■ LISTED RECORDS
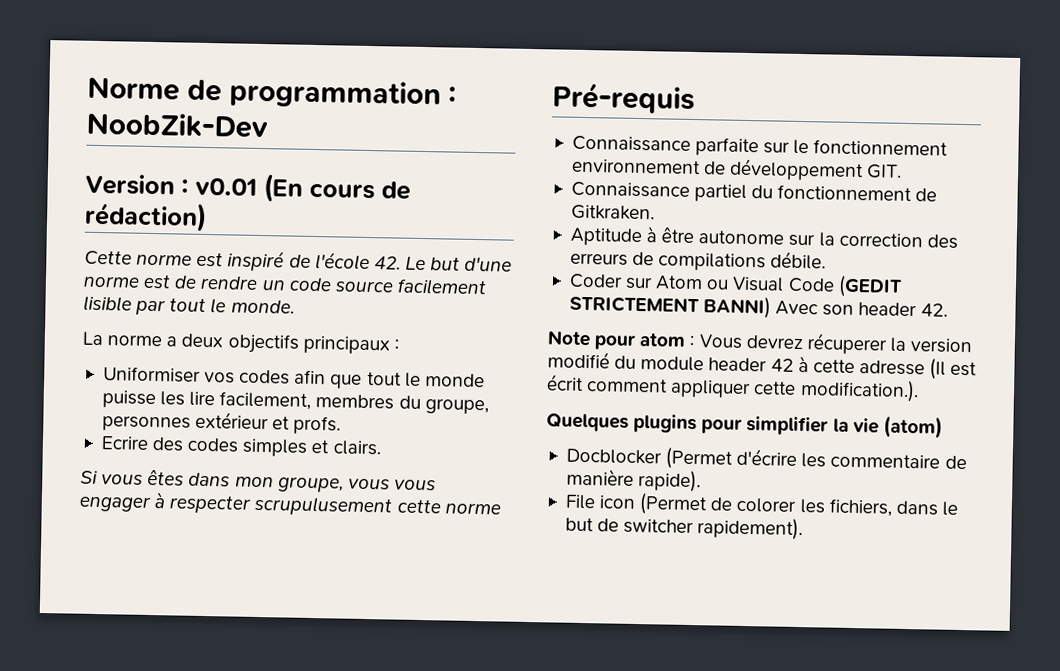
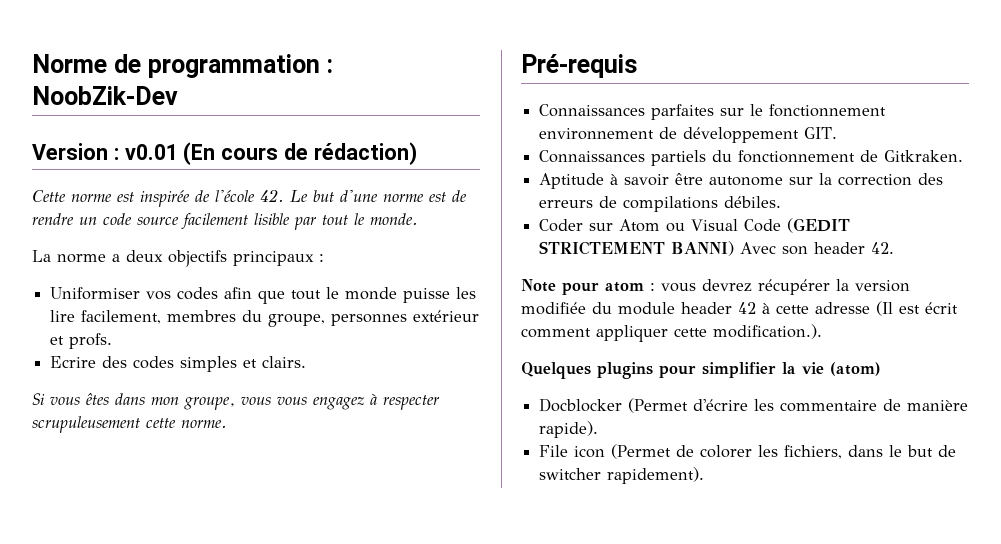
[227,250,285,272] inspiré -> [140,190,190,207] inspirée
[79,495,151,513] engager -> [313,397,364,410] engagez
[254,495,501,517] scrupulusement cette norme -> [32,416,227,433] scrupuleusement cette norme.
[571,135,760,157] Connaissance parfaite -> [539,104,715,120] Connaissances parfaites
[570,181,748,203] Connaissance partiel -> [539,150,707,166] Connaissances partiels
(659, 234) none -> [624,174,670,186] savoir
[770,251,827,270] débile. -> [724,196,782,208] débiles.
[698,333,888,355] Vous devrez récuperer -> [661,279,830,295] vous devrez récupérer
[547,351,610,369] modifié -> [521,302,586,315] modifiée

■ TASK STATEMENT
Search the data above for the string "Connaissances". Report every line where it is found.

■ EXERCISE RESULT
[571,135,760,157] Connaissance parfaite -> [539,104,715,120] Connaissances parfaites
[570,181,748,203] Connaissance partiel -> [539,150,707,166] Connaissances partiels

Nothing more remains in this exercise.